1. Red for blonde: Clairol’s 2015 ad had Mad Men’s Christina Hendricks declaring she had changed her trademark red hair for blonde, but the ad was filmed in reverse. Regulators were presumably tipped off by someone who knew Hendricks is a natural blonde.

2. The “Eraser”: Ads for a Maybelline “anti-ageing” foundation were banned after owner L’Oréal admitted altering images of model Christy Turlington to “lighten the skin, clean up make-up, reduce dark shadows and shading around the eyes, smooth the lips and darken the eyebrows”. Apart from that, it was fine.

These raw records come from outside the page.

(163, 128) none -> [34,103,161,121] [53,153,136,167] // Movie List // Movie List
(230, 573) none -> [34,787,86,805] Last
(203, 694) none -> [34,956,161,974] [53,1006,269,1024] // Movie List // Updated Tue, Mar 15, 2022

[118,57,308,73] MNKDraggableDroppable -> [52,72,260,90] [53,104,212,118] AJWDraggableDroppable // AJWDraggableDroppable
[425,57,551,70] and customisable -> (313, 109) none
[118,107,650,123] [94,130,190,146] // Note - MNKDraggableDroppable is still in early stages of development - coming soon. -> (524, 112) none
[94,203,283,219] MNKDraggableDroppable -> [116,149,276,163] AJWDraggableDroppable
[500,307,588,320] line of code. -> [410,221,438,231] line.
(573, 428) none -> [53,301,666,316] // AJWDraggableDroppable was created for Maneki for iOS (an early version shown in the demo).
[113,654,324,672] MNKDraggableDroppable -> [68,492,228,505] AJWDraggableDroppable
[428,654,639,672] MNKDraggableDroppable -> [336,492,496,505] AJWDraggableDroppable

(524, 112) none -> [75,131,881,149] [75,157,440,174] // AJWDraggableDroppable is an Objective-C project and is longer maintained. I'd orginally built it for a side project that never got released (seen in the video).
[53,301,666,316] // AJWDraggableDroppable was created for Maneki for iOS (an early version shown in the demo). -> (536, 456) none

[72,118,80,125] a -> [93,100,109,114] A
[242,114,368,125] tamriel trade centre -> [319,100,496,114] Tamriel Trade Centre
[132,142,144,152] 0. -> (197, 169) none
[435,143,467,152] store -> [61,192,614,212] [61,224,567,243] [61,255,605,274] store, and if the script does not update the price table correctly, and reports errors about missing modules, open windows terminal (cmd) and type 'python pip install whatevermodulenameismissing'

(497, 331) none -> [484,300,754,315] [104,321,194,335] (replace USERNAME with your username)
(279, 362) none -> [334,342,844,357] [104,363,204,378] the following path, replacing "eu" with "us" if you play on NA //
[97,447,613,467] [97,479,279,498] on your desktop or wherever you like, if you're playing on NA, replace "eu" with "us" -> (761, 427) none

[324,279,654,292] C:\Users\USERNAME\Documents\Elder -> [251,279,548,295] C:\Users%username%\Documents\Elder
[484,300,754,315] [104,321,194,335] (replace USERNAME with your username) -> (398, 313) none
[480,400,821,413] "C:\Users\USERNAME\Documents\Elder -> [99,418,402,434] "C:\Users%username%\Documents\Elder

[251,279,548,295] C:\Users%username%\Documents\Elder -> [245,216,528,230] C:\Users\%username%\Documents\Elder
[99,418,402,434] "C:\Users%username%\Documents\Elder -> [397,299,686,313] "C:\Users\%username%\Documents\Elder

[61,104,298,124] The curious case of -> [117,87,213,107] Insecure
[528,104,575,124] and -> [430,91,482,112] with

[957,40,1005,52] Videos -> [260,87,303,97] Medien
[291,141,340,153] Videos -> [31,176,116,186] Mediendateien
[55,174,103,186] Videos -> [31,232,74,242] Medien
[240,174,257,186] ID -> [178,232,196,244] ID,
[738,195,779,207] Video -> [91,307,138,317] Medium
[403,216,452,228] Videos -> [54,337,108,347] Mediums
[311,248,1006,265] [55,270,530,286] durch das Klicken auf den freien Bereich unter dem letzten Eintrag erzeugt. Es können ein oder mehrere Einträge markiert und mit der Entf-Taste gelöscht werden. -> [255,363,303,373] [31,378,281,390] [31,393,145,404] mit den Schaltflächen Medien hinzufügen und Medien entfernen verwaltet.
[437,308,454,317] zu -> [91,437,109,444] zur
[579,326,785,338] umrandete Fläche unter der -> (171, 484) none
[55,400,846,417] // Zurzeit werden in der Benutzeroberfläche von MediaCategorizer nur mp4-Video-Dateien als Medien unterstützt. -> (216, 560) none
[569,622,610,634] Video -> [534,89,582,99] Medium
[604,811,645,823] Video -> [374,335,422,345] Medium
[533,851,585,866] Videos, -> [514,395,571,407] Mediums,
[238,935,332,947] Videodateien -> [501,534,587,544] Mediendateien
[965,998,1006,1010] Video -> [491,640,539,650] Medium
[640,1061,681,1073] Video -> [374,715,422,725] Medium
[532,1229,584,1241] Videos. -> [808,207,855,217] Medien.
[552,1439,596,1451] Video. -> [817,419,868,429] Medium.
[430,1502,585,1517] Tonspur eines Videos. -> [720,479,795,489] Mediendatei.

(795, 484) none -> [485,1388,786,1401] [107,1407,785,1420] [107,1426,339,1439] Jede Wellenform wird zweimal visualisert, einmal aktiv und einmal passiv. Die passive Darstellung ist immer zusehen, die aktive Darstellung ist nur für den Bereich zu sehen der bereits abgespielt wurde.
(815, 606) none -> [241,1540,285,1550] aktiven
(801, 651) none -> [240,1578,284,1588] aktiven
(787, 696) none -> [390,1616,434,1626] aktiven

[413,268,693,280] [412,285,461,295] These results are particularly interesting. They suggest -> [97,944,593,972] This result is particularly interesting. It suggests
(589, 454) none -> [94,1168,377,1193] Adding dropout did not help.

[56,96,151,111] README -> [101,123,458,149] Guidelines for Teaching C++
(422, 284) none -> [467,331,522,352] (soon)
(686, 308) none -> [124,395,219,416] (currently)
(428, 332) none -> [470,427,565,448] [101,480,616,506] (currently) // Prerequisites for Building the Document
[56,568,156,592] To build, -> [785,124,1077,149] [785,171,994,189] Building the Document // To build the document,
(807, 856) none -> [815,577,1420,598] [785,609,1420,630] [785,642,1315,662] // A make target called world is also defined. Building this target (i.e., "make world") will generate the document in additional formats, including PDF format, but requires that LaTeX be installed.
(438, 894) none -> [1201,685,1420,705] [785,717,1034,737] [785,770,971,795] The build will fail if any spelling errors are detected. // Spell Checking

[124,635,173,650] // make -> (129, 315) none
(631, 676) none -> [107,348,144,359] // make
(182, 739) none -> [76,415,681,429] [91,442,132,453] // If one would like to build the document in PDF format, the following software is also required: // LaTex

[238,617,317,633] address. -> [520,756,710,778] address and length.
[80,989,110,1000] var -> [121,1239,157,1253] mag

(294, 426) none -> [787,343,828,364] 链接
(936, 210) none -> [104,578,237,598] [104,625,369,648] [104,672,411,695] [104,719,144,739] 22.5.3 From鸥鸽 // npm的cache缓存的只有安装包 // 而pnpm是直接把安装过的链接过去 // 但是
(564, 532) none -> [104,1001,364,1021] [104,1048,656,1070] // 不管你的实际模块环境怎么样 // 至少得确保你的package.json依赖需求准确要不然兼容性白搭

3. Teint Miracle: L’Oréal’s Lancôme brand had to withdraw ads for a Julia Roberts-fronted face cream, despite valiantly arguing that its digital retouching efforts were not “directly relevant” to how she looked.

4. Nano airbrush: Christian Dior claimed "the miracle of a nano brush" was responsible for the beauty, specifically the "unrivalled" lashes, of Natalie Portman. Our old friend Photoshop helped.

5. On the lash: L’Oréal was also done for using false eyelashes in a Penelope Cruz mascara advertisement in 2007. It argued that many women wore falsies, so it was perfectly valid to put them in an ad for mascara.